7. Rollerball (2002)
Director John McTiernan had, by this point in his career, notched up a string of hits, including Predator (1987), Die Hard (1988), and Last Action Hero (1993). He was viewed by the industry as an eminently bankable figure, but Rollerball proved a commercial and personal disaster for the famed director. The movie bombed at the box office, grossing roughly $25 million against a budget of $70 million. Worse, McTiernan was later arrested and imprisoned for making false statements to an FBI officer concerning his hiring of a private investigator to illegally wiretap Rollerball's co-producer, Charles Roven, during the making of the film. While in prison, McTiernan declared bankruptcy. However, after a lengthy break, he is currently directing his first film in over 20 years.
8. It's All True (1942)
It’s hard to imagine any studio losing faith in the great Orson Welles, but that is exactly what happened with this unfinished 1942 project, which RKO Pictures unceremoniously pulled the plug on while the director was shooting on location in Brazil. Welles tried desperately to finish the movie, but to no avail. He later came to believe that the film had been cursed by a voodoo doctor who was, he claimed, the reason behind his subsequent Hollywood decline. Four decades later, a portion of the recorded It’s All True footage was discovered in the vaults of Paramount Studios.
9. Joe Versus the Volcano (1990)
John Patrick Shanley’s previous film-writing credit, Moonstruck (1987), saw him lauded as a genius, which meant that Joe Versus the Volcano (which Shanley got to direct as well as script) could not have been more eagerly anticipated. But the resulting film, which starred Tom Hanks and Meg Ryan, proved to be just too quirky for commercial success.

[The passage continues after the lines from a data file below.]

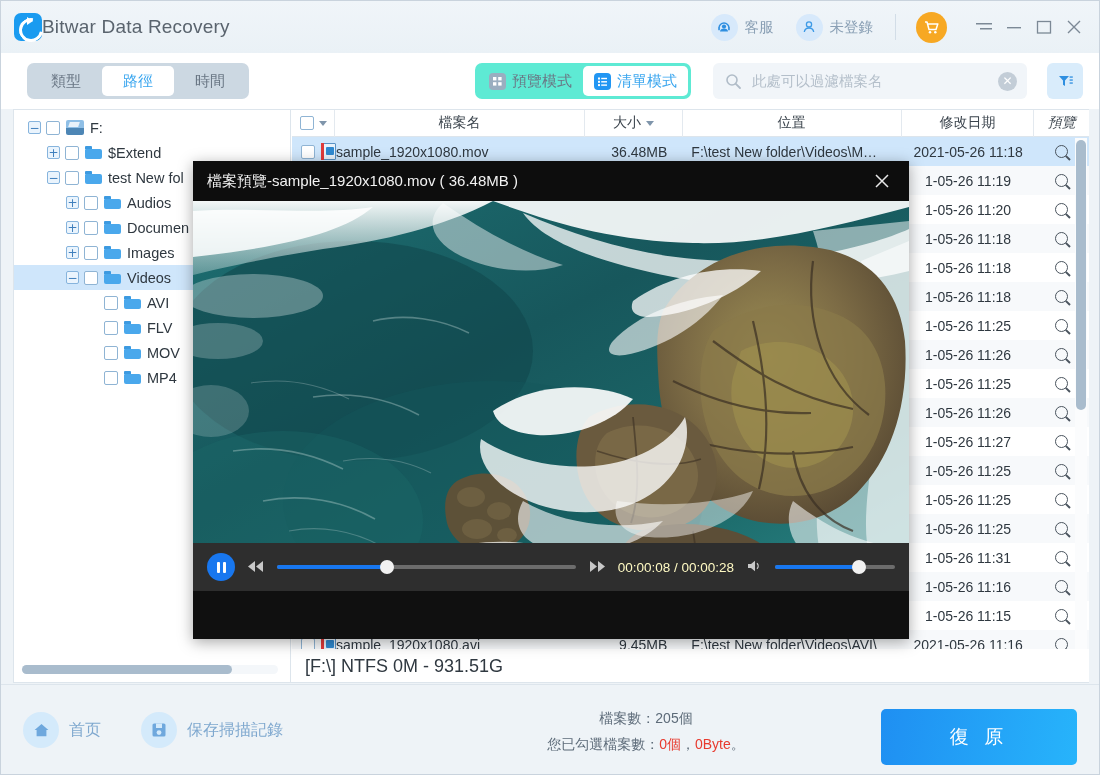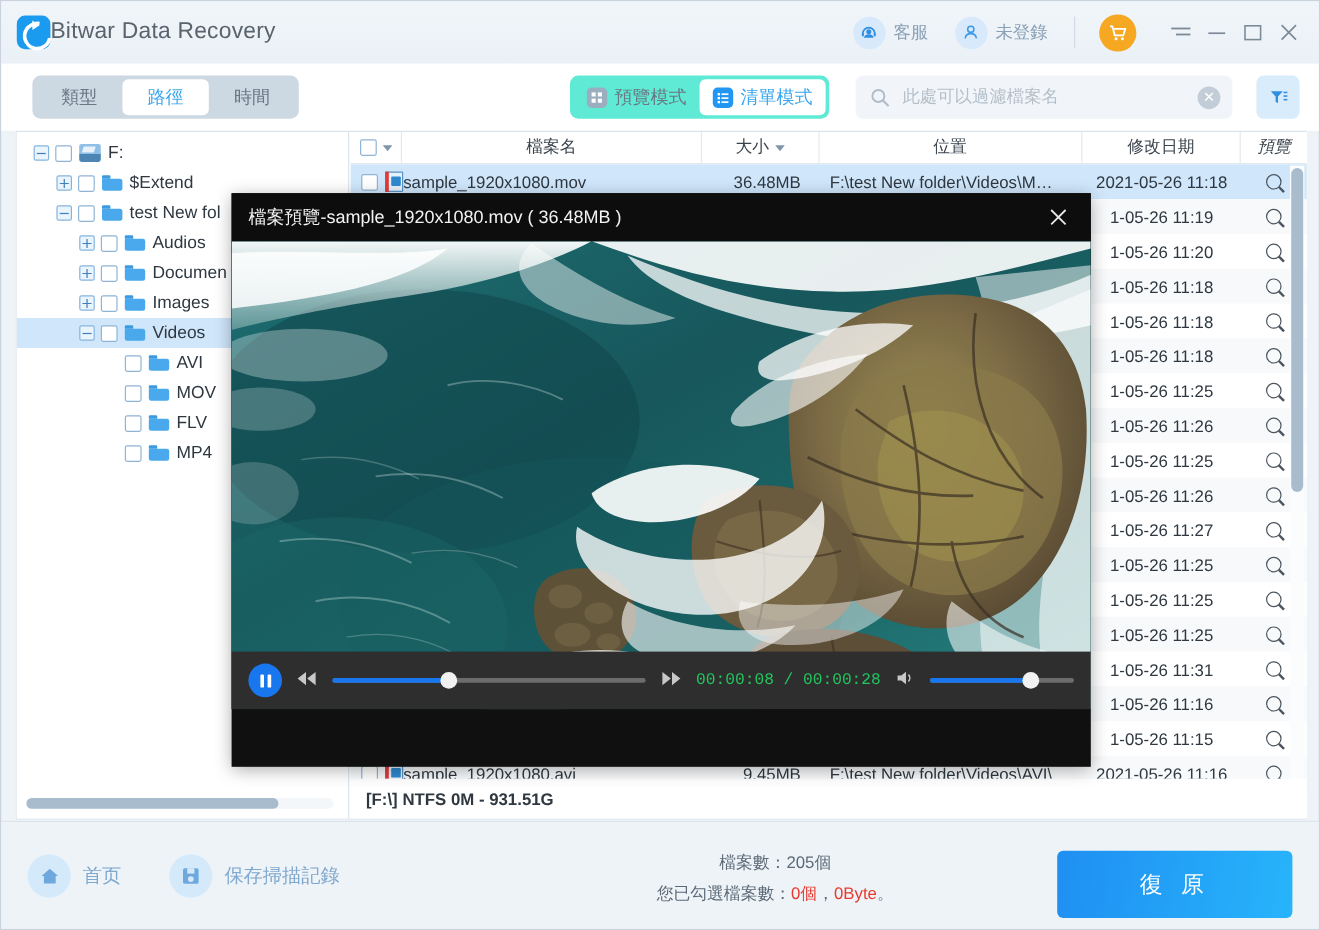--- a/index.html
+++ b/index.html
@@ -490,12 +490,12 @@
         <div class="node" style="padding-left:90px">
           <span class="cbx"></span>
           <span class="fico"></span>
+          <span>FLV</span>
+        </div>
+        <div class="node" style="padding-left:90px">
+          <span class="cbx"></span>
+          <span class="fico"></span>
           <span>MOV</span>
-        </div>
-        <div class="node" style="padding-left:90px">
-          <span class="cbx"></span>
-          <span class="fico"></span>
-          <span>FLV</span>
         </div>
         <div class="node" style="padding-left:90px">
           <span class="cbx"></span>

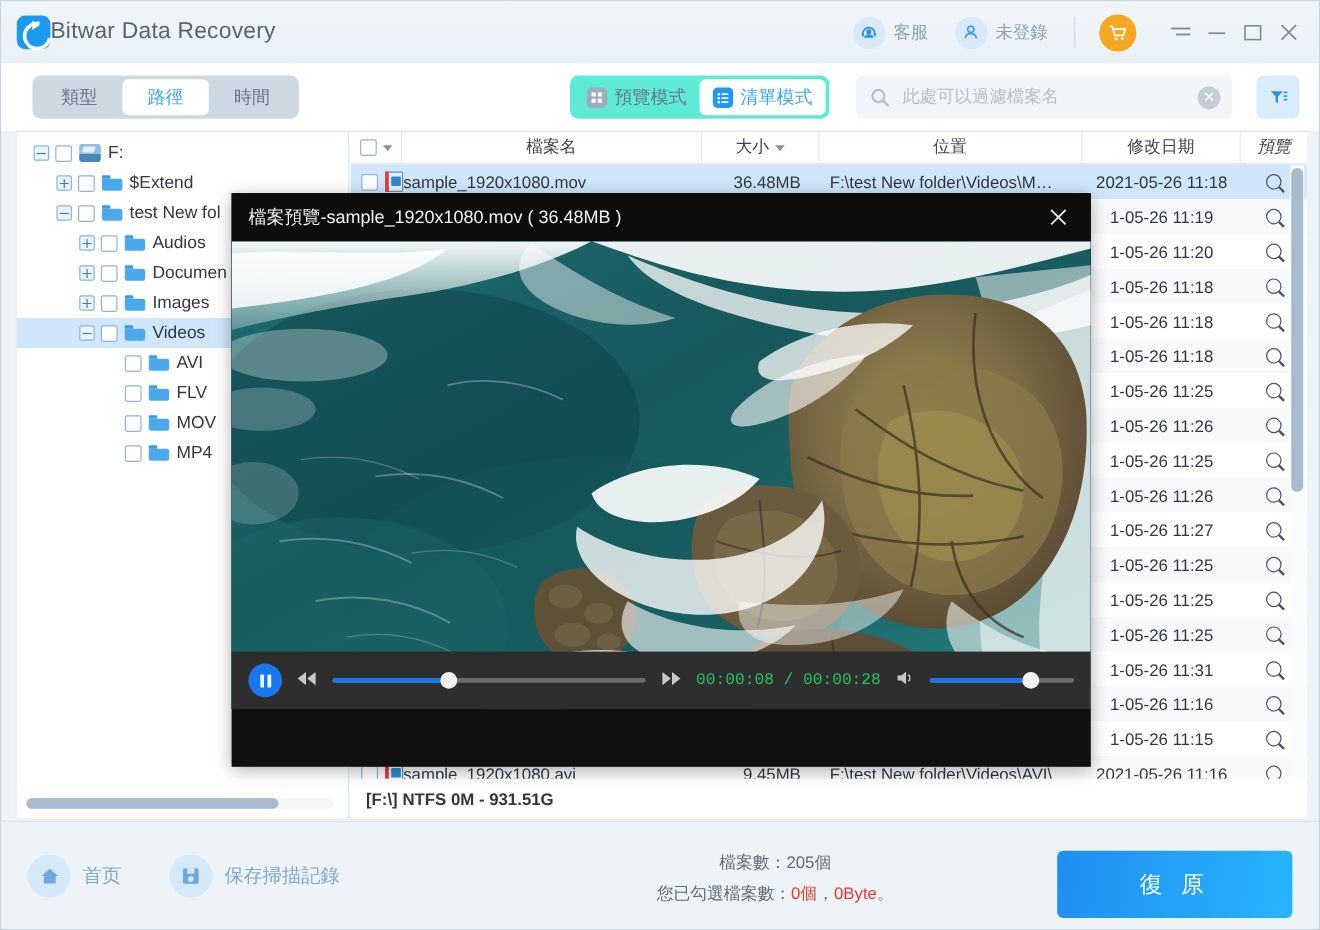--- a/index.html
+++ b/index.html
@@ -275,7 +275,7 @@
     position: absolute; top: -5px; left: 37%; margin-left: -7px; width: 14px; height: 14px;
     border-radius: 50%; background: #f1f1f1;
   }
-  .time { color: #22c55e; font-size: 13.5px; flex: none; font-family: Liberation Mono, monospace; }
+  .time { color: #fef9c3; font-size: 13.5px; flex: none; }
   .vol { width: 120px; height: 4px; background: #6c6c6c; border-radius: 2px; position: relative; flex: none; cursor: pointer; }
   .vol i { position: absolute; left: 0; top: 0; height: 4px; background: #1877ef; border-radius: 2px; width: 70%; }
   .vol .knob { left: 70%; }

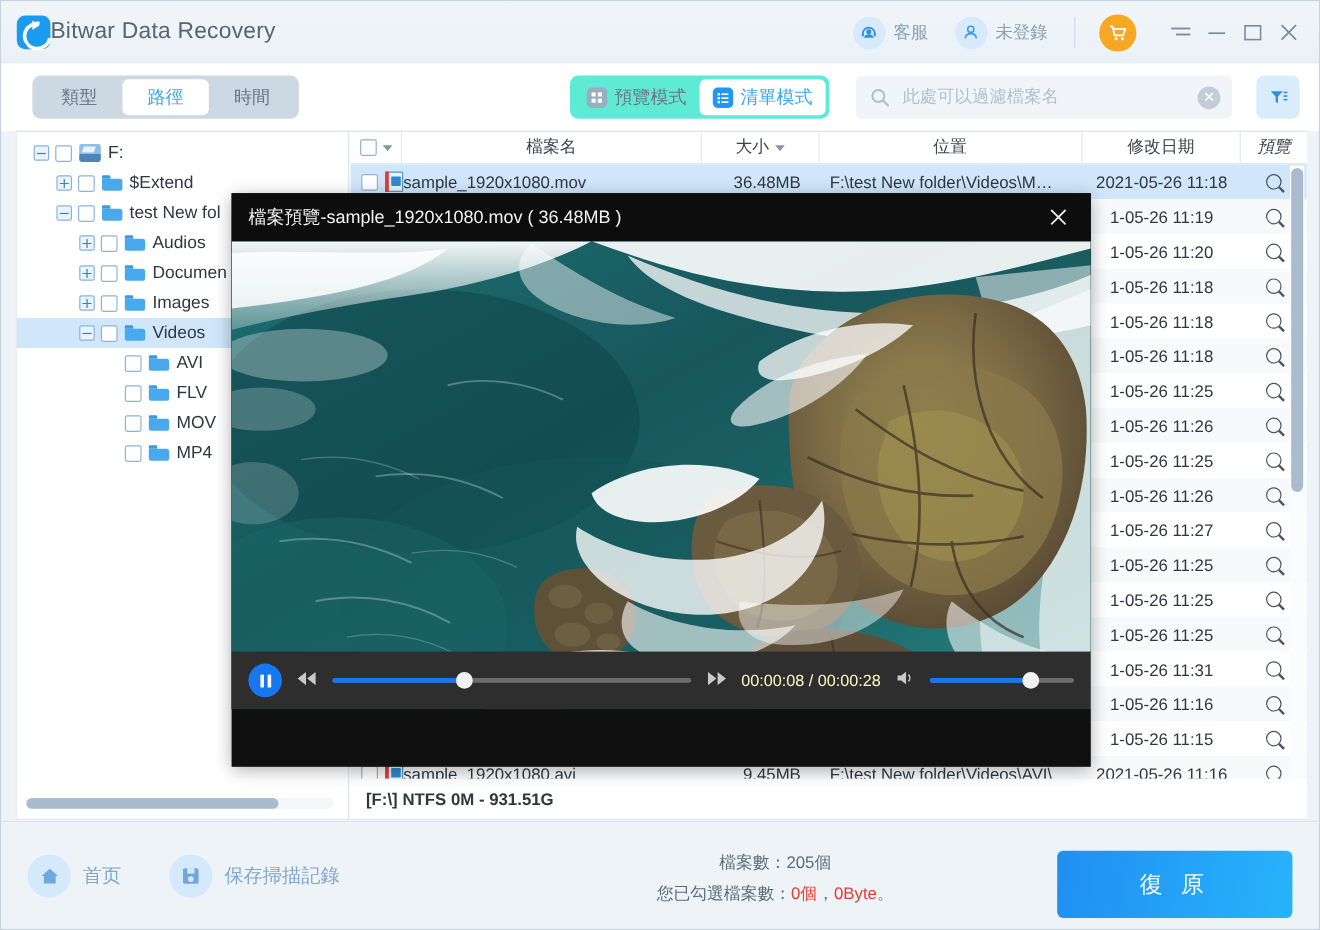--- a/index.html
+++ b/index.html
@@ -236,9 +236,8 @@
   .statusline {
     position: absolute; left: 0; bottom: 0; width: 797px; height: 33px;
     background: #fff; display: flex; align-items: center;
-    padding-left: 13px; font-size: 14px; color: #2f3840;
+    padding-left: 13px; font-size: 18px; color: #2f3840;
     border-top: 1px solid #fff;
-    font-weight: bold;
   }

Although championed in some quarters, most notably by respected film critic Roger Ebert, the movie was so widely panned upon its release that Shanley returned to theater work and 18 long years passed before he got the chance to write and direct another film. Doubt (2008), which is based upon his own Pulitzer Prize- and Tony Award-winning play of the same name, earned several film awards and Oscar nominations. It may have taken some time, but Shanley finally redeemed his box-office credentials.
10. Gigli (2003)
By the early 2000s, director Martin Brest was enjoying an enviable run of success, having previously helmed Beverly Hills Cop (1984), Midnight Run (1988), and Scent of a Woman (1992). Brest’s following effort, Meet Joe Black (1998), didn’t quite hit the same heights, but it was his next project, Gigli (which he originally wrote and directed; the studio ended up taking full creative control of the film), that effectively put an end to his directing career. The romantic-comedy/crime thriller grossed just $7.2 million worldwide against its $75.6 million production cost, making it one of the most expensive box-office flops of all time. Gigli earned itself an impressive six Golden Raspberry Awards too, including Worst Picture and Worst Screenplay of 2003.